In the afternoon shadows that small head and slim form contrasted curiously with the spacious brow of the tall and commanding figure at the other end of the mantelpiece, the imposing presence of Father Cyprian Hammond, at that time a famous personage in London society, the morals and manners whereof he had of late made it his chief business to satirise and denounce. But the people of pleasure and leisure, the butterflies and humming-birds of the world, the creatures of light and colour, have a keen relish for reproof and denunciation, though they may wince under the lash of irony. For them anything is better than not being talked about.

It had been asked of Father Cyprian why he, who was so scathing a critic of the follies and general worthlessness of the idle rich, was yet not infrequently to be met in their houses.

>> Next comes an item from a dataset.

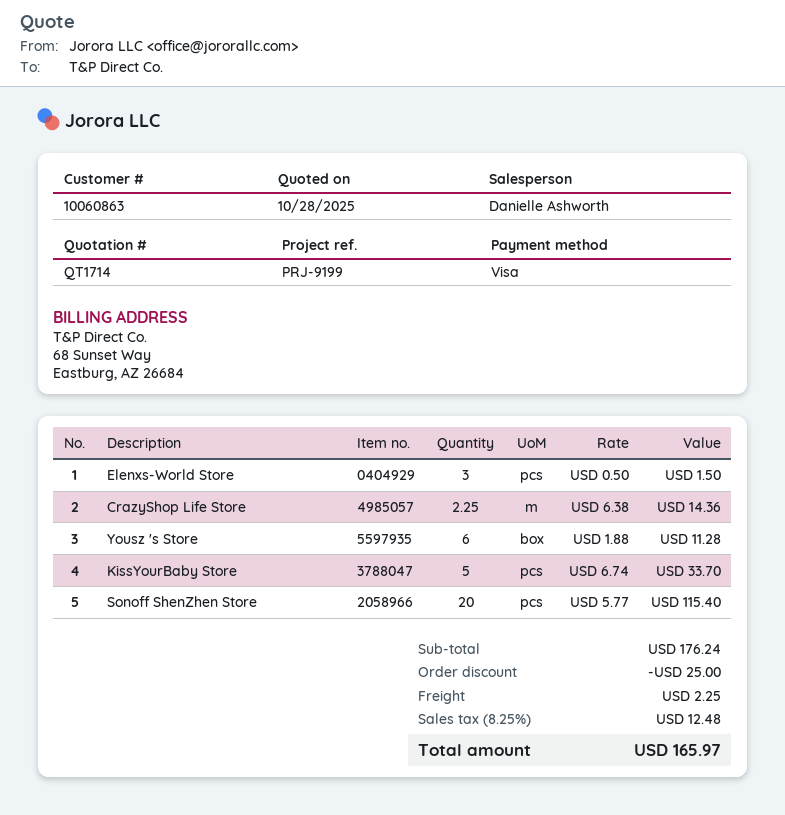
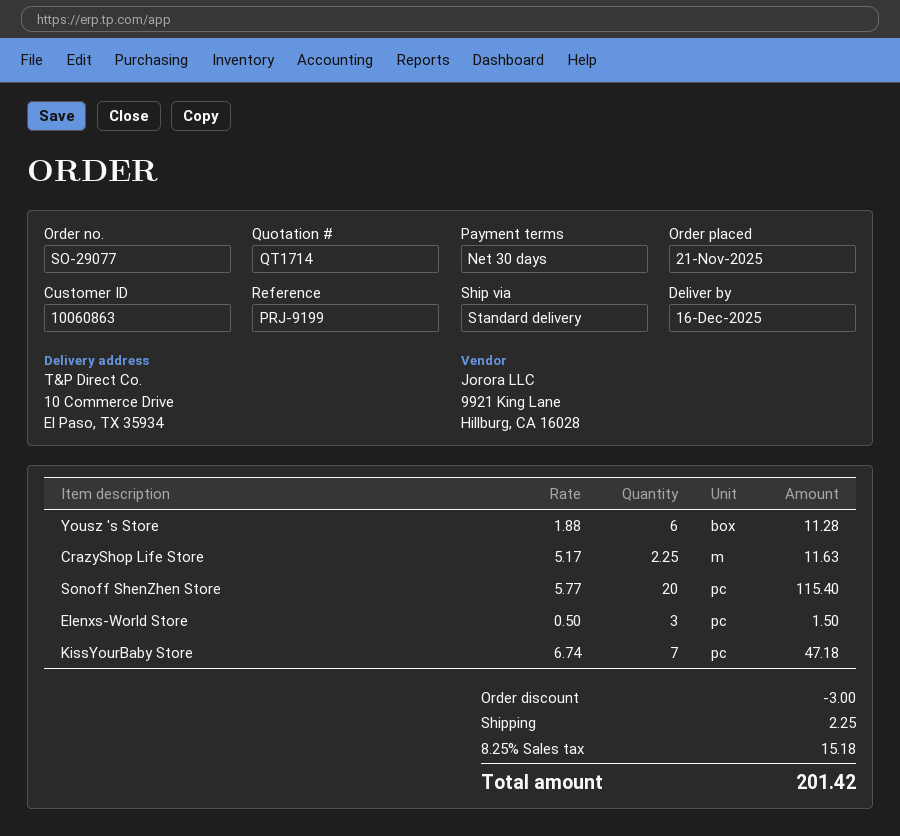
CrazyShop Life Store: 2.25 x 6.38 = 14.36 -> 2.25 x 5.17 = 11.63
KissYourBaby Store: 5 x 6.74 = 33.70 -> 7 x 6.74 = 47.18
discount: 25.00 -> 3.00
tax: 8.25% = 12.48 -> 8.25% = 15.18
total: 165.97 -> 201.42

"If I did not go among my flock, I could not put my finger upon the festering spot," he said. "I am a student of humanity. If Lord Avebury could devote his days to watching bees and wasps, do you wonder that I am interested in watching my fellow-creatures? A professional beauty affords a nobler scope for observation than a queen bee; a gambler on the stock exchange offers more points of interest than the industrious ant. If insects are wonderful, is not the man or the woman who hazards eternal bliss for the trivial pleasures of a London season a creature infinitely more incomprehensible? And if, while I watch and listen, I can discover where these creatures are assailable, if I can find some penetrable spot in their armour of pride, I may be able to preach to them with better chance of being heard."